U.S. unemployment claims increase by 23,000 to 230,000

WASHINGTON (AP), -- Last week saw an increase in the number of Americans applying to unemployment benefits. However, it is still very low by historical standards.

U.S. unemployment claims increase by 23,000 to 230,000

The Department of Labor reported Thursday that U.S. jobless claims rose by 23,000 to 230,000 last week. The four-week moving mean, which smooths out any week-to-week fluctuations, rose by nearly 6,300 to almost 21,000

Weekly applications, which are a proxy for layoffs and have increased in four of five weeks since last year's coronavirus recession. This is a time that coincides with the spread of the Omicron variant. Despite the coronavirus recession last year, the job market has rebounded strongly. For about a year, jobless claims have been falling steadily and fell below the average weekly rate of 220,000 per week before the pandemic.

According to Oxford Economics economists Nancy Vanden Houten (left) and Kathy Bostjancic (right), "The increase in claims probably reflects an increased number of layoffs caused by the surge in COVID case," said Nancy Vanden Houten (right). Although claims may be elevated for the near future, we anticipate initial claims to return to the 200k mark once the omicron wave is over. It is encouraging to see that cases from the Omicron variant are peaking.

In total, 1.6 Million people received jobless assistance in the week ending Jan. 1.

Employers are keeping their workers in a difficult time where it is hard to find new employees. In November, employers posted 10.6 millions job openings. This is the fifth-highest monthly total since 2000. In November, 4.5 million workers quit their jobs -- a record number that shows they are ready to change.

After last year's coronavirus-induced recession, the job market has rebounded. COVID-19 was a devastating virus that caused governments to order lockdowns. Consumers hunkered down at their homes, and many businesses shut down or reduced hours. In March 2020 and April 2020, employers cut millions of jobs and the unemployment rate soared to 14.7%.
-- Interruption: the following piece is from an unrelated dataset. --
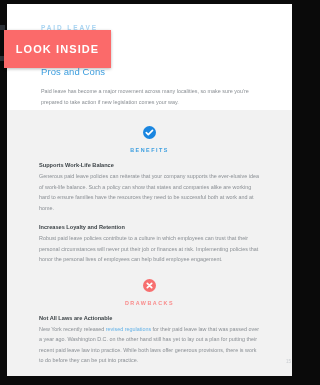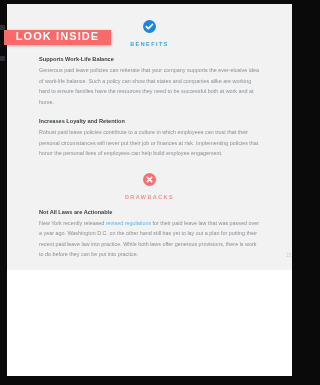"LOOK INSIDE" #ribbon { align-items: flex-start -> center; height: 15px -> 38px }
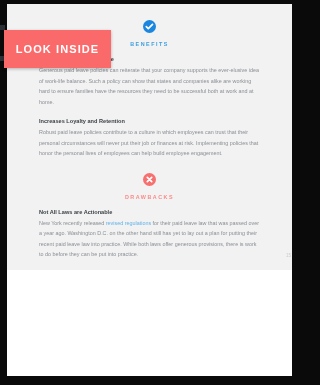"Pros and Cons" div.header-band { html: none -> <div> <div>PAID LEAVE</div> <div>Pros and Cons</div> <p>Paid leave has become a major movement across many localities, so make sure you're prepared to take action if new legislation comes your way.</p> </div> }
However, the economy was reborn after massive government spending and the eventual rollout of vaccines. Although employers created a record number of jobs last year, it was still not enough to replace the 9.4 million jobs that were lost in 2020, Employers struggled to fill open positions, which led to a slowdown in hiring.

However, unemployment fell to 3.9% last month, a low that is considered a pandemic.